EXCERPTED RECORDS =>
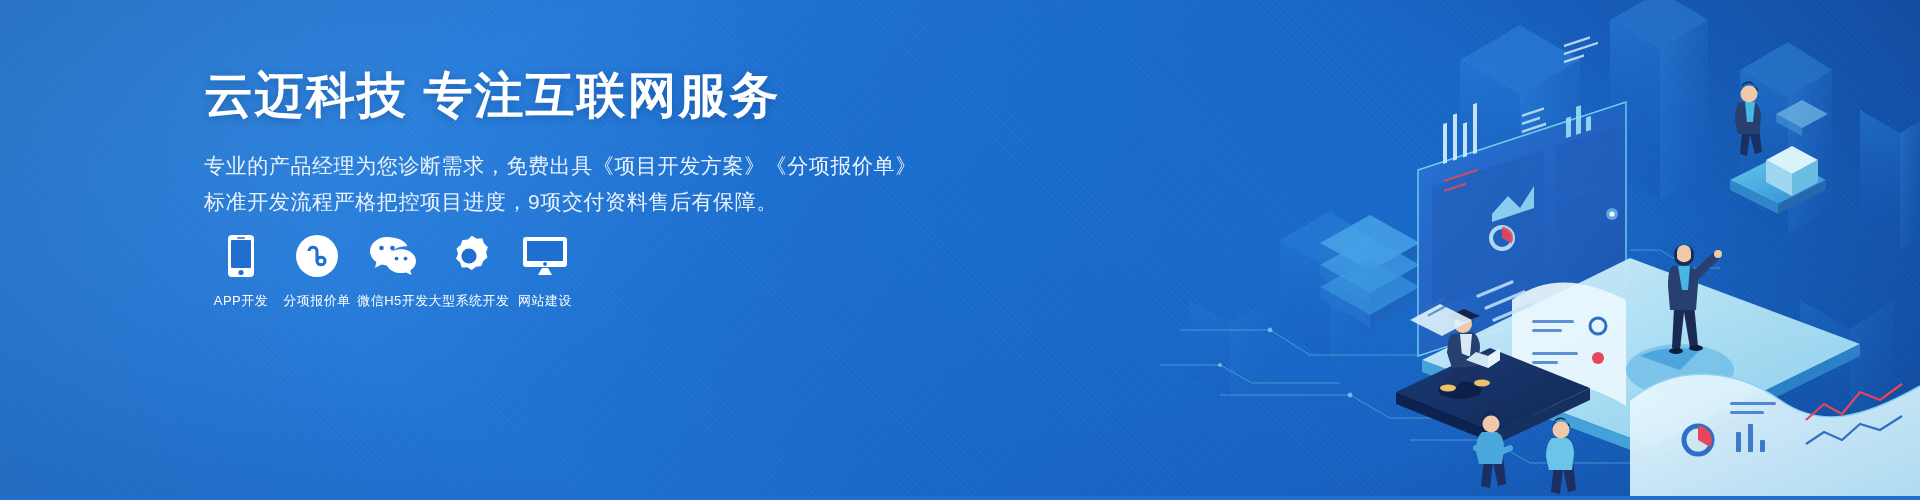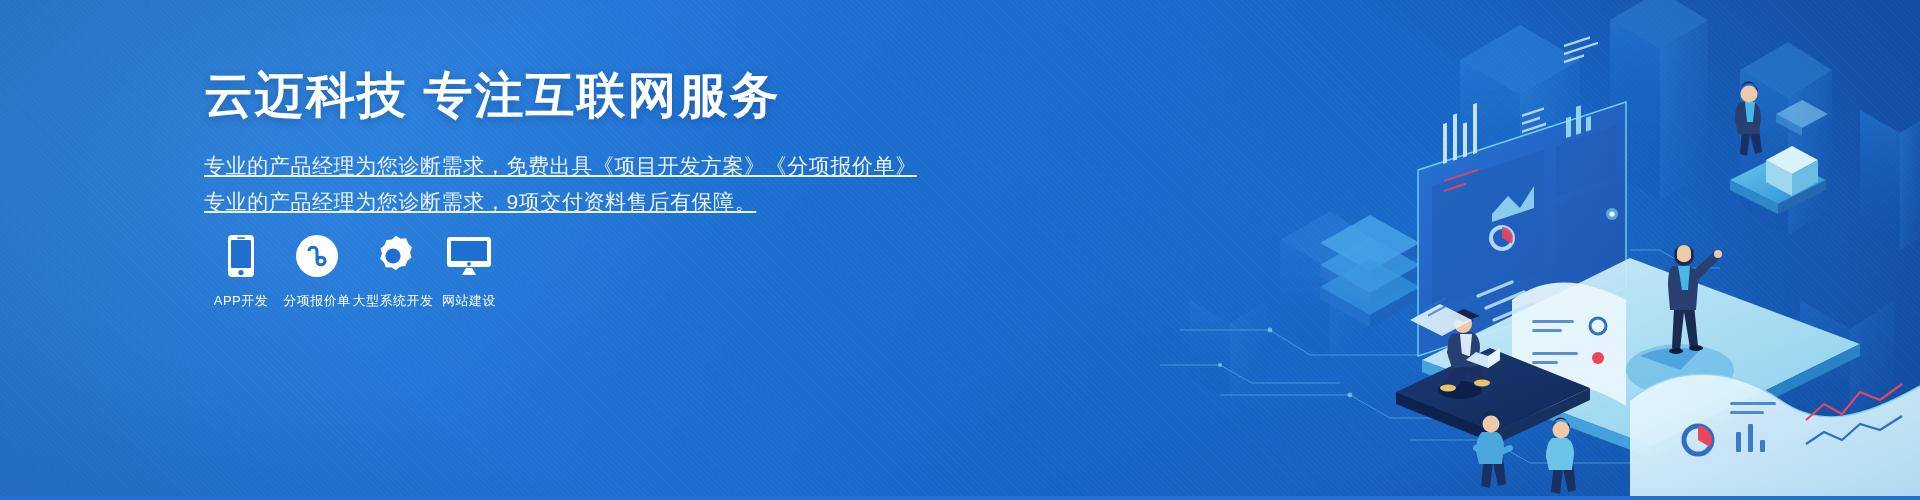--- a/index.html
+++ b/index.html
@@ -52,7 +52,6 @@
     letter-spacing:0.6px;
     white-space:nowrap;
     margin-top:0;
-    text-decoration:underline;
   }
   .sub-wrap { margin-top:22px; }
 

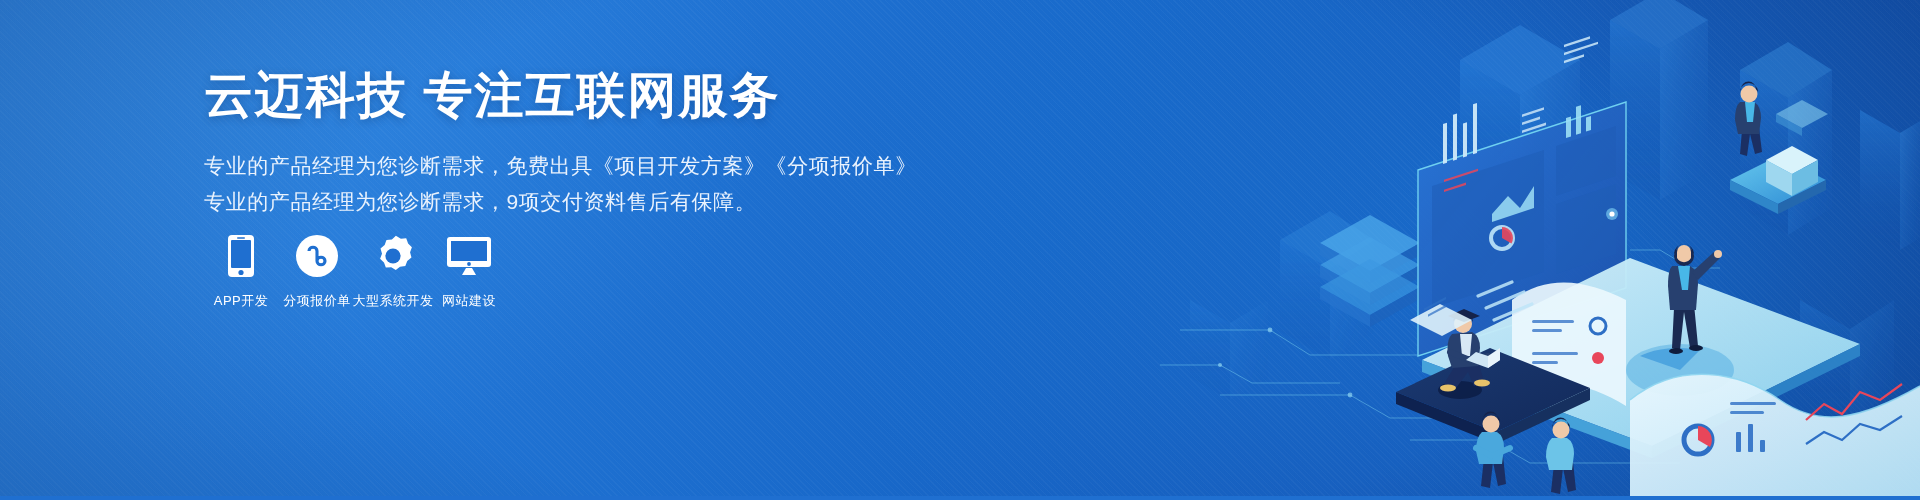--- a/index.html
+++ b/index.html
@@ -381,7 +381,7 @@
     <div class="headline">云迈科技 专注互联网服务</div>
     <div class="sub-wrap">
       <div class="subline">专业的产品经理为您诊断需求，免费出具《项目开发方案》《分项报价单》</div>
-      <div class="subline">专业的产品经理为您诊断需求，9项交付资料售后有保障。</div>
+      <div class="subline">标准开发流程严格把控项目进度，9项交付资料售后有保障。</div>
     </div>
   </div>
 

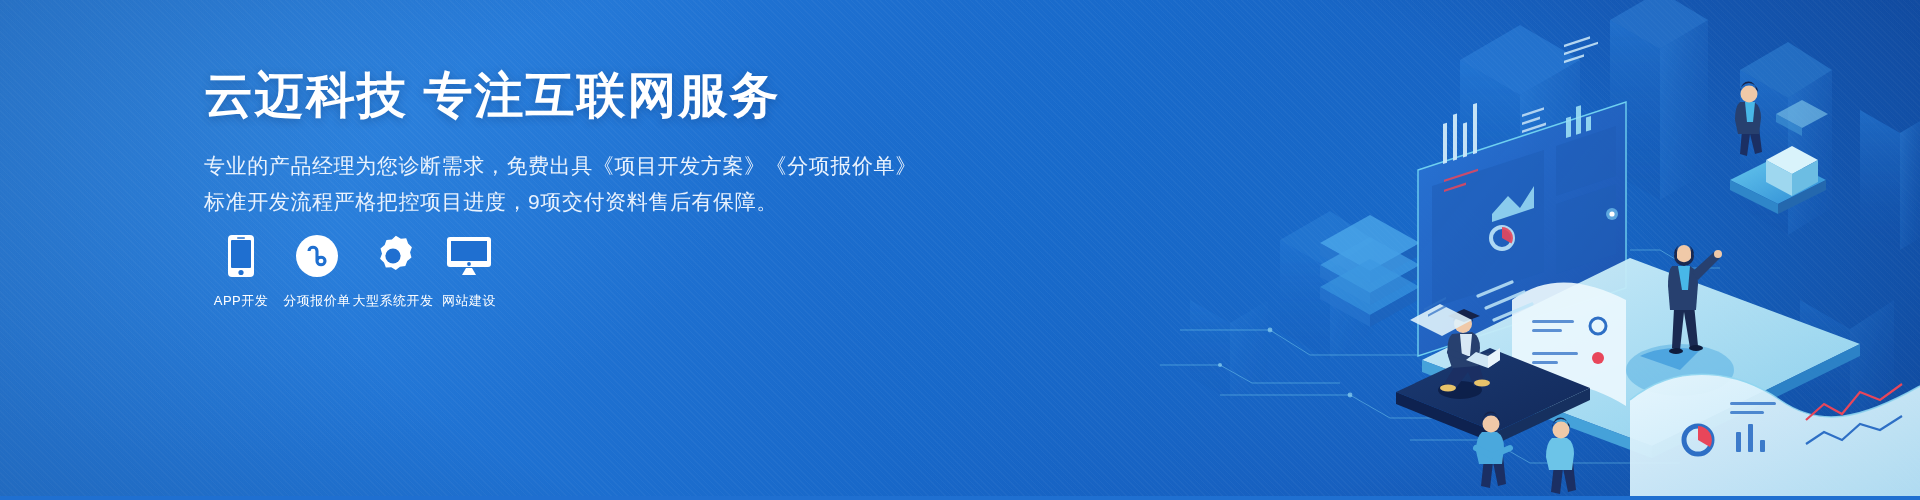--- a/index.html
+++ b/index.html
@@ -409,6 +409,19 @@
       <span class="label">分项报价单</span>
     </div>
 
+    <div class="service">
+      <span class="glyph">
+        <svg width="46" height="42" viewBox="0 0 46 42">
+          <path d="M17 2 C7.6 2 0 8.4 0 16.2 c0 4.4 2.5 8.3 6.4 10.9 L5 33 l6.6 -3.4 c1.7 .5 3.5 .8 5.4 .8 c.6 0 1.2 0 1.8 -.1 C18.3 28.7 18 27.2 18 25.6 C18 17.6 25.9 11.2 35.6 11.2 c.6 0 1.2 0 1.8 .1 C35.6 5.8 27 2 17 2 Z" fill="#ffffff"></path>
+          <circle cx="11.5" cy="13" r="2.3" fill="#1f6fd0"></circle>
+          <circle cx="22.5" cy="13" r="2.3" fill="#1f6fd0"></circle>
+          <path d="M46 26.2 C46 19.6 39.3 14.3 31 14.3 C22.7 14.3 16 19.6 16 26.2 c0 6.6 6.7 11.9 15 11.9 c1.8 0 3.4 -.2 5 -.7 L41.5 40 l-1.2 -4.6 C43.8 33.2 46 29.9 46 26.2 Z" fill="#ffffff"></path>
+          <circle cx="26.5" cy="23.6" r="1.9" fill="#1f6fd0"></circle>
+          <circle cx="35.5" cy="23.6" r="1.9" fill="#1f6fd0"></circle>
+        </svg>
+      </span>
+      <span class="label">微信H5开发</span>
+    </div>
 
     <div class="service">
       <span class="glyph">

* * *

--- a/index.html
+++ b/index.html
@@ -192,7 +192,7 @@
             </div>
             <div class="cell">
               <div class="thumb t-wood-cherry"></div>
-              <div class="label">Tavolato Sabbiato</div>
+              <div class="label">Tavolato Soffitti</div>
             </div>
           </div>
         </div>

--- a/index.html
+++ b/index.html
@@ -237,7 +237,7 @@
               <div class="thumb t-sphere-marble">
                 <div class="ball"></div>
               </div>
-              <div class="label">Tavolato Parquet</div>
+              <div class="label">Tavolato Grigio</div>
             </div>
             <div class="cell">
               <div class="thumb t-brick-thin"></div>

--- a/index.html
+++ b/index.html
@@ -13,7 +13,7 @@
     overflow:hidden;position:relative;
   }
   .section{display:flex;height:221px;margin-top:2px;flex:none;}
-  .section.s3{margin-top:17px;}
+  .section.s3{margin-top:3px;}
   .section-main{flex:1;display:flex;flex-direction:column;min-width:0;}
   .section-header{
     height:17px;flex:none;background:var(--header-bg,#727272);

==

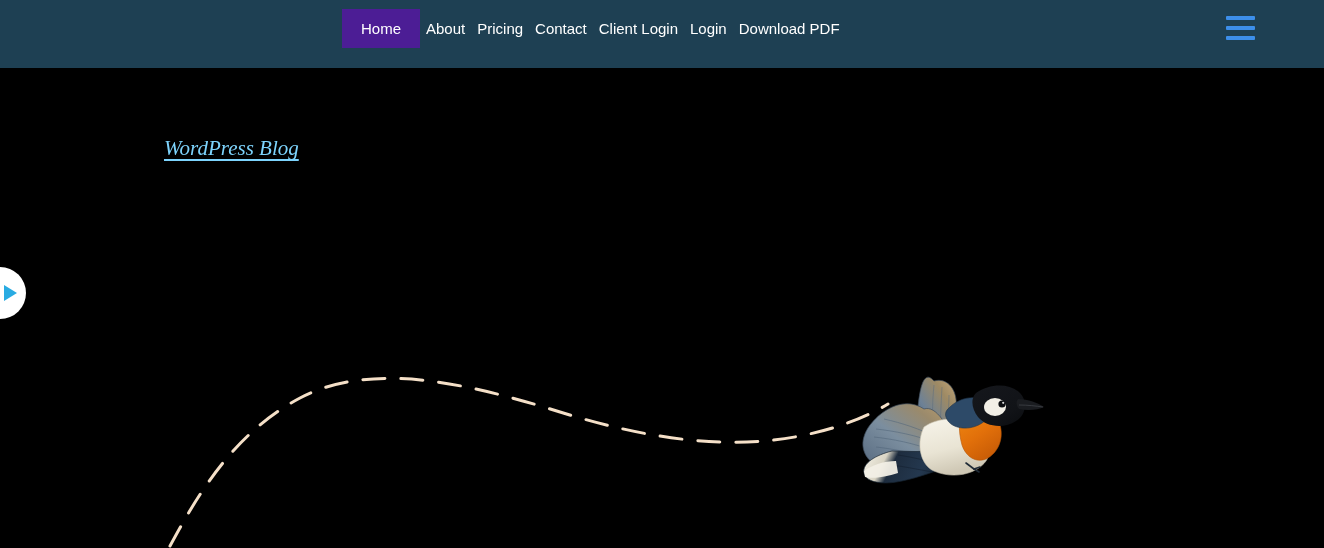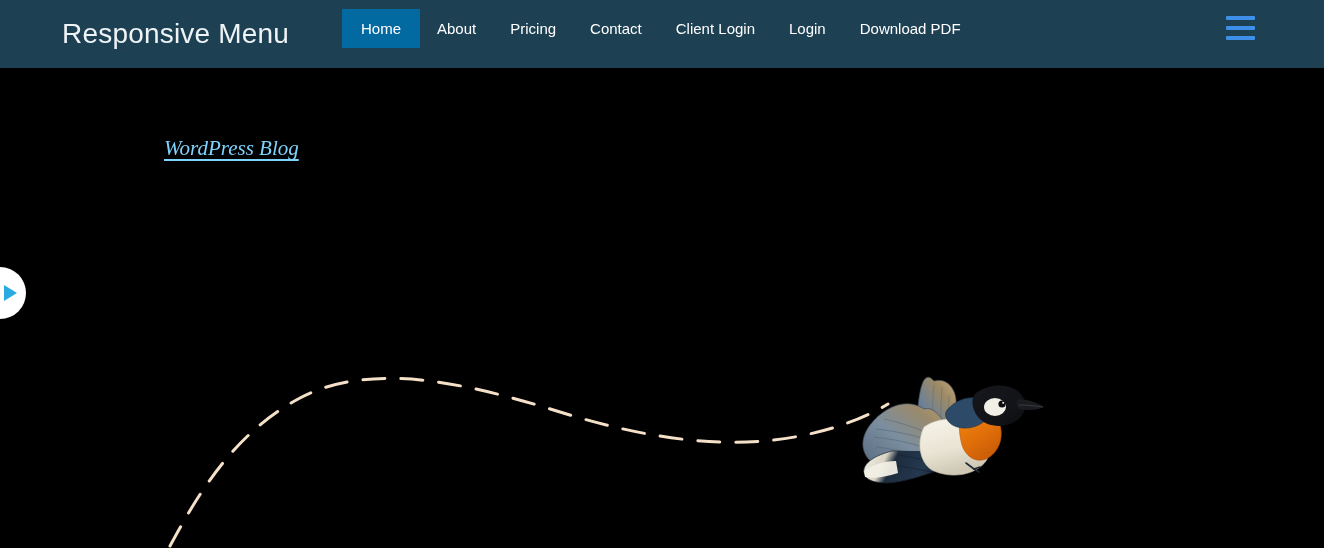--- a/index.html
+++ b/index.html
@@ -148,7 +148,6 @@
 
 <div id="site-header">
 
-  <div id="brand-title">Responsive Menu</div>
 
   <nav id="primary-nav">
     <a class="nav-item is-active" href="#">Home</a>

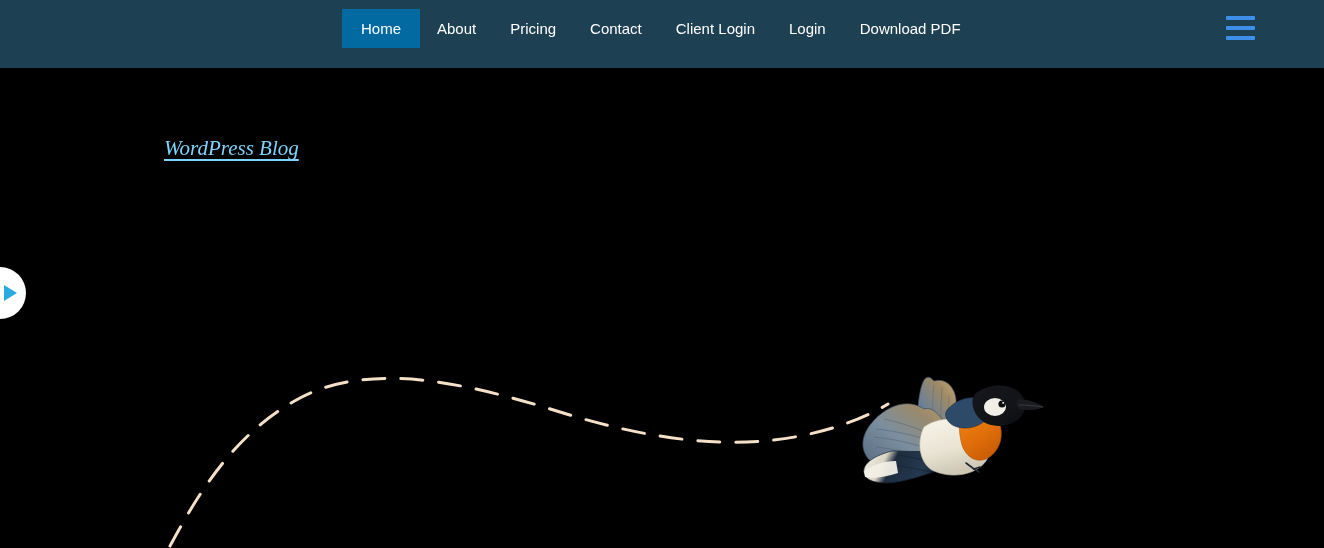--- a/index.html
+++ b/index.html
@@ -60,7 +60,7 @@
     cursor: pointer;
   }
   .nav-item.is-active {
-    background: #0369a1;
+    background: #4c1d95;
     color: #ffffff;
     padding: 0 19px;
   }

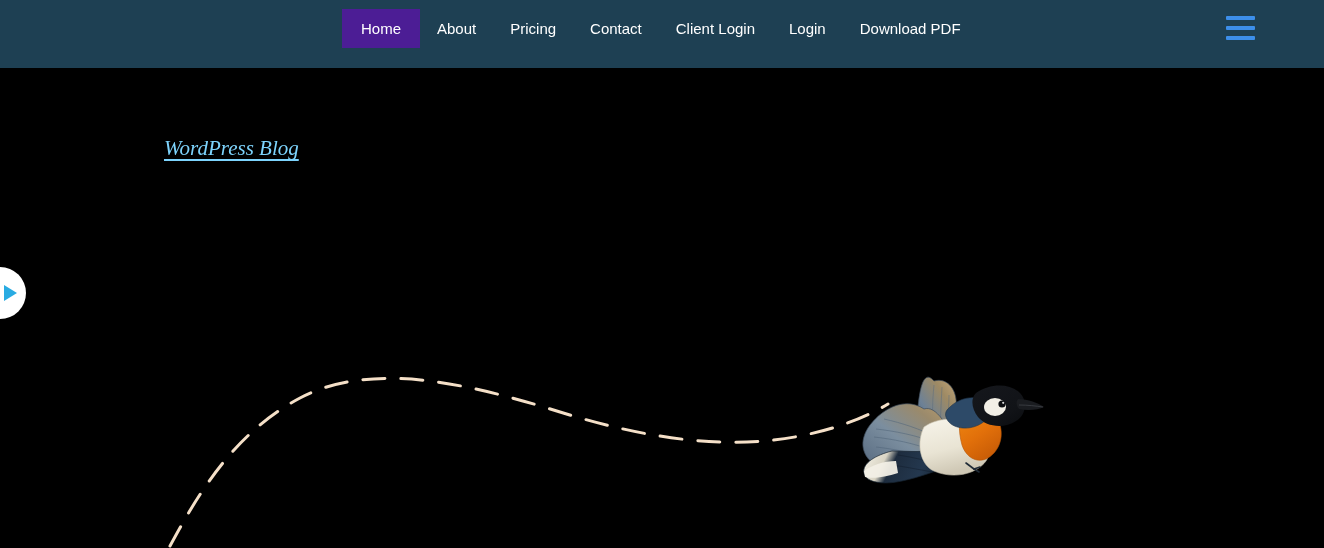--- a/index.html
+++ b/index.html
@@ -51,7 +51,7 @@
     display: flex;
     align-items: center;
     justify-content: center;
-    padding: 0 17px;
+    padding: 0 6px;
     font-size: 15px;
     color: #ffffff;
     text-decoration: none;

PROBLEM => Starting with the line that holds "justify-content: center;" and ending with the line that holds "text-decoration: none;", retype every line in the data above exactly, and nothing else.

RESULT BELOW =>
     justify-content: center;
-    padding: 0 17px;
+    padding: 0 6px;
     font-size: 15px;
     color: #ffffff;
     text-decoration: none;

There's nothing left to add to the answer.